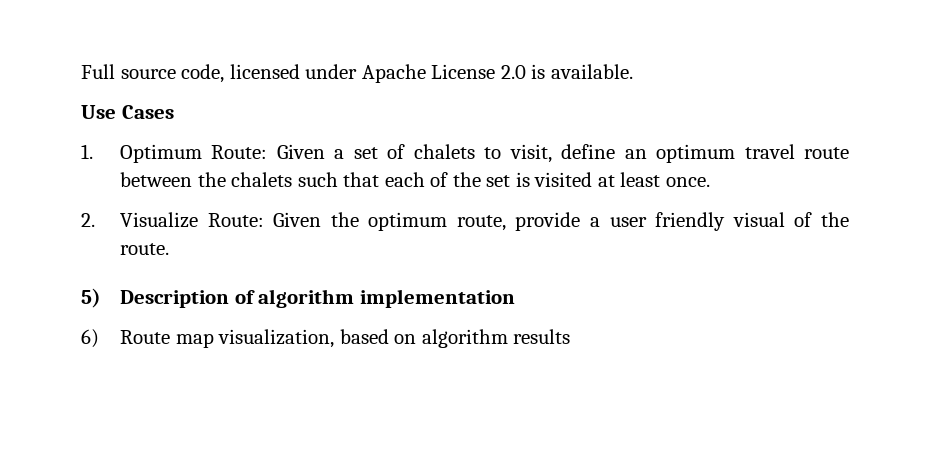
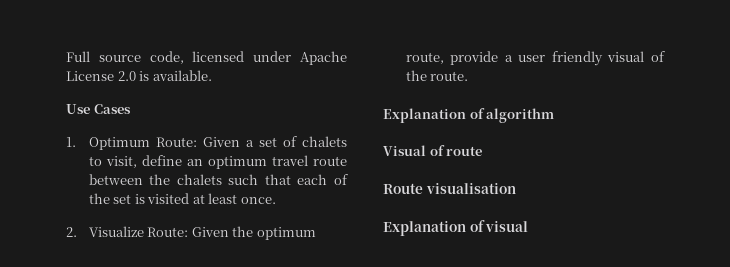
[81,288,229,308] 5) Description -> [383,108,466,123] Explanation
[359,289,515,308] [81,329,571,348] implementation // 6) Route map visualization, based on algorithm results -> [383,145,483,156] [383,183,516,194] [383,220,529,236] // Visual of route // Route visualisation // Explanation of visual

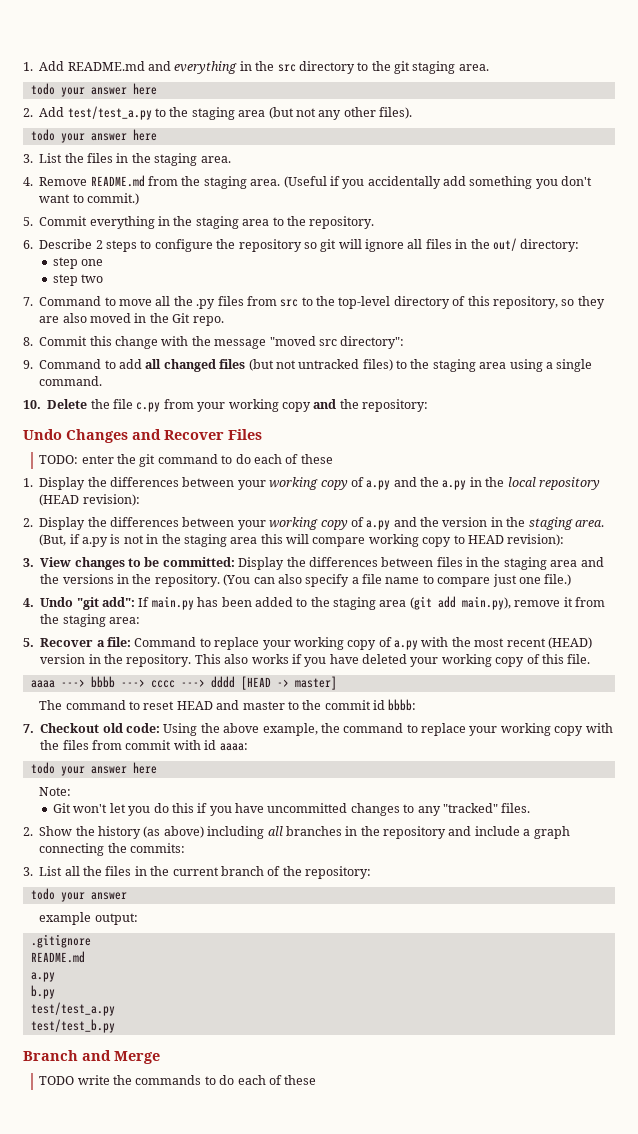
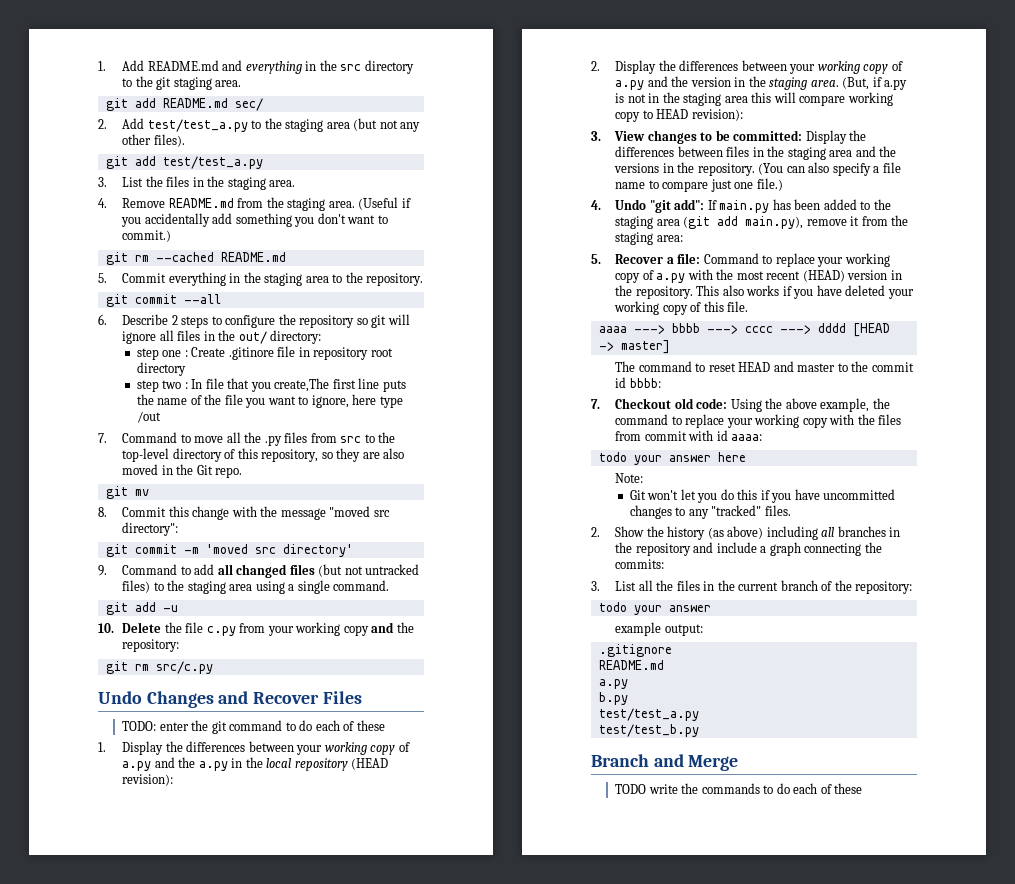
[30,83,157,97] todo your answer here -> [105,98,263,111] git add README.md sec/
[30,129,157,143] todo your answer here -> [105,156,263,169] git add test/test_a.py
(140, 199) none -> [105,252,286,265] // git rm --cached README.md
(375, 222) none -> [105,294,221,307] // git commit --all
[53,274,104,286] // step two -> [184,346,393,360] [136,362,186,376] [136,378,406,392] [136,394,403,408] [136,411,161,423] : Create .gitinore file in repository root directory // step two : In file that you create,The first line puts the name of the file you want to ignore, here type /out
(224, 321) none -> [105,486,149,499] // git mv
(405, 342) none -> [105,544,353,557] // git commit -m 'moved src directory'
(103, 381) none -> [105,602,178,615] // git add -u
(428, 405) none -> [105,661,213,674] // git rm src/c.py

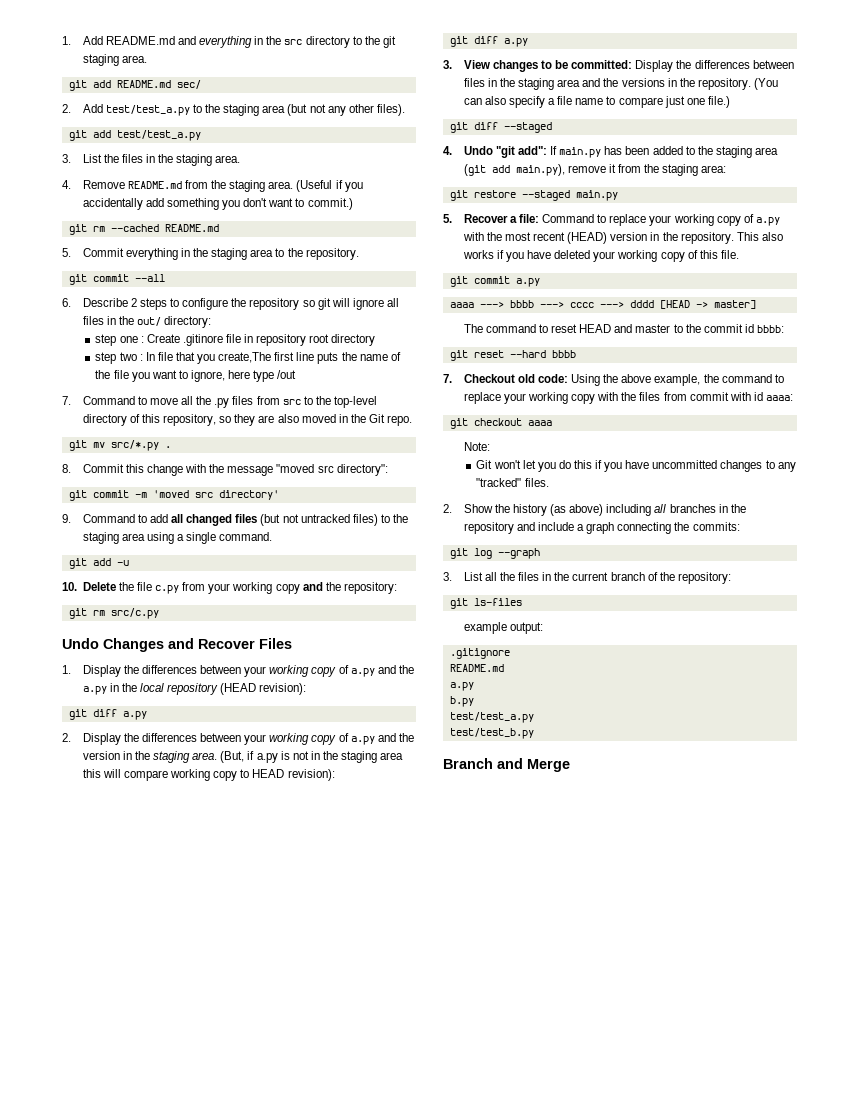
(149, 492) none -> [110,440,171,451] src/*.py .
[122,720,385,734] // TODO: enter the git command to do each of these -> (292, 643) none
(174, 780) none -> [68,709,147,720] // git diff a.py
(743, 115) none -> [449,36,528,47] // git diff a.py
(783, 184) none -> [449,122,552,133] // git diff --staged
(683, 238) none -> [449,190,618,201] // git restore --staged main.py
(749, 306) none -> [449,276,540,287] // git commit a.py
(661, 383) none -> [449,350,576,361] // git reset --hard bbbb
[598,452,746,465] todo your answer here -> [449,418,552,429] git checkout aaaa
(665, 564) none -> [449,548,540,559] // git log --graph
[598,602,711,615] todo your answer -> [449,598,522,609] git ls-files
[615,783,863,794] // TODO write the commands to do each of these -> (570, 765) none

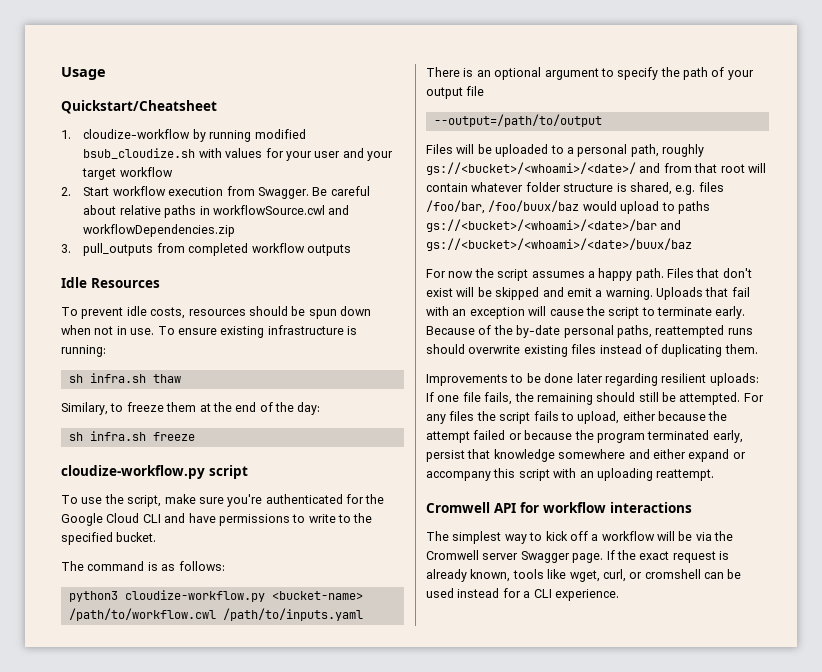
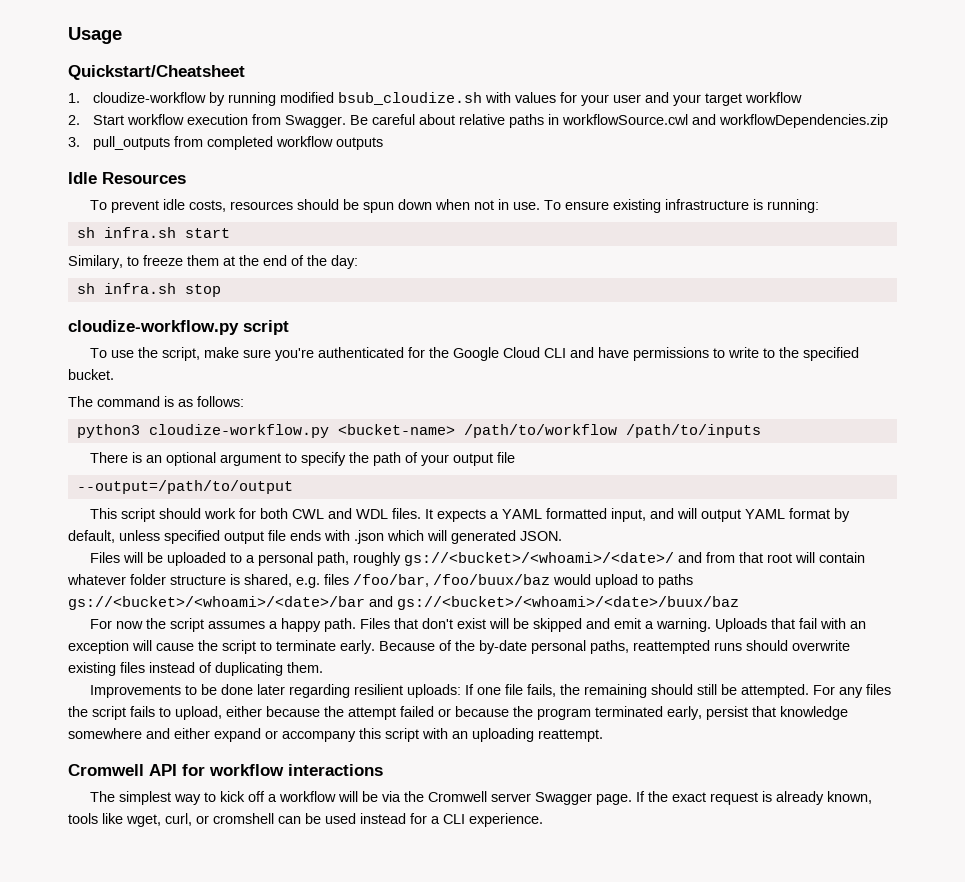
[152,374,181,383] thaw -> [184,228,230,238] start
[152,432,195,441] freeze -> [184,284,221,297] stop
[68,608,363,621] /path/to/workflow.cwl /path/to/inputs.yaml -> [463,424,761,438] /path/to/workflow /path/to/inputs
(602, 120) none -> [90,508,851,522] [68,530,562,544] // This script should work for both CWL and WDL files. It expects a YAML formatted input, and will output YAML format by default, unless specified output file ends with .json which will generated JSON.

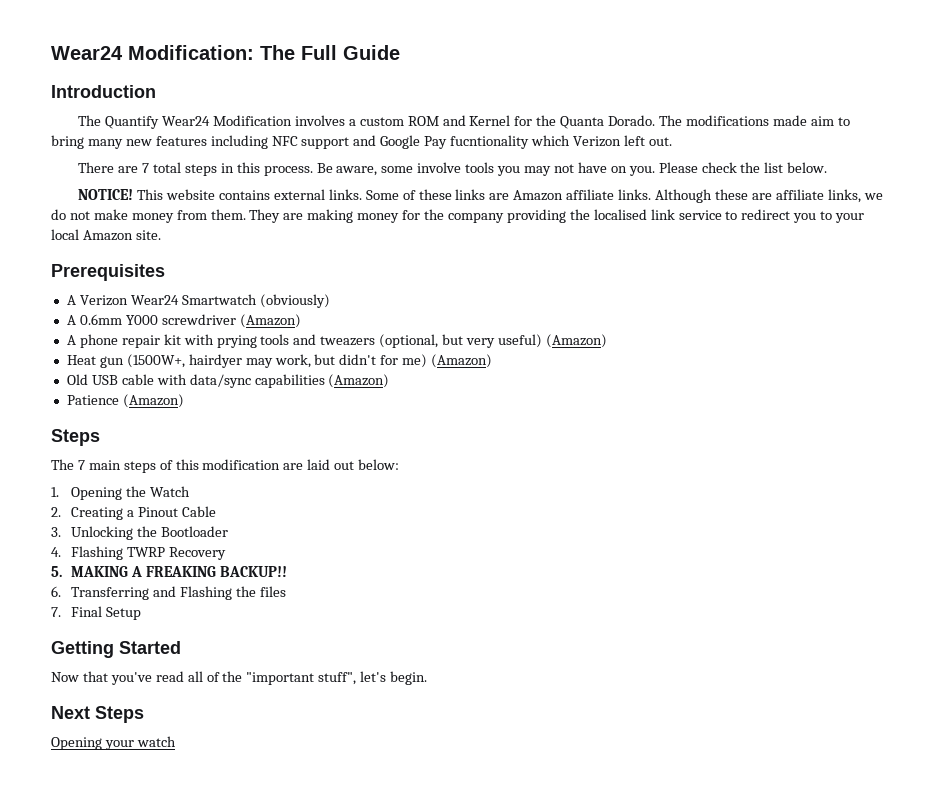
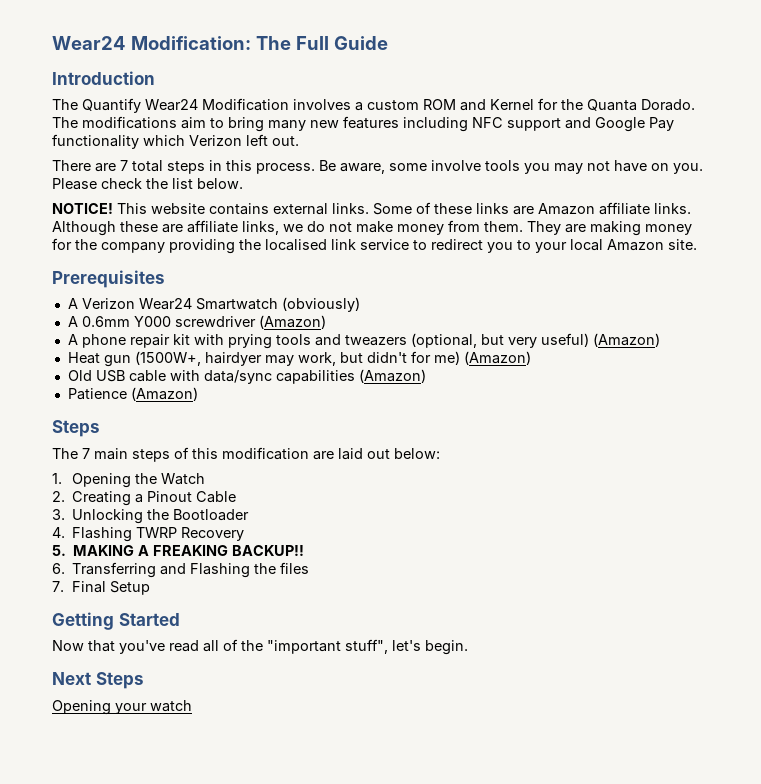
[772,115,807,126] made -> (177, 122) none
[450,135,530,149] fucntionality -> [52,134,139,149] functionality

========

Check each line of the records for "commit" and copy the ones that contain it.

* Written response
(375, 222) none -> [105,294,221,307] // git commit --all
(405, 342) none -> [105,544,353,557] // git commit -m 'moved src directory'
(749, 306) none -> [449,276,540,287] // git commit a.py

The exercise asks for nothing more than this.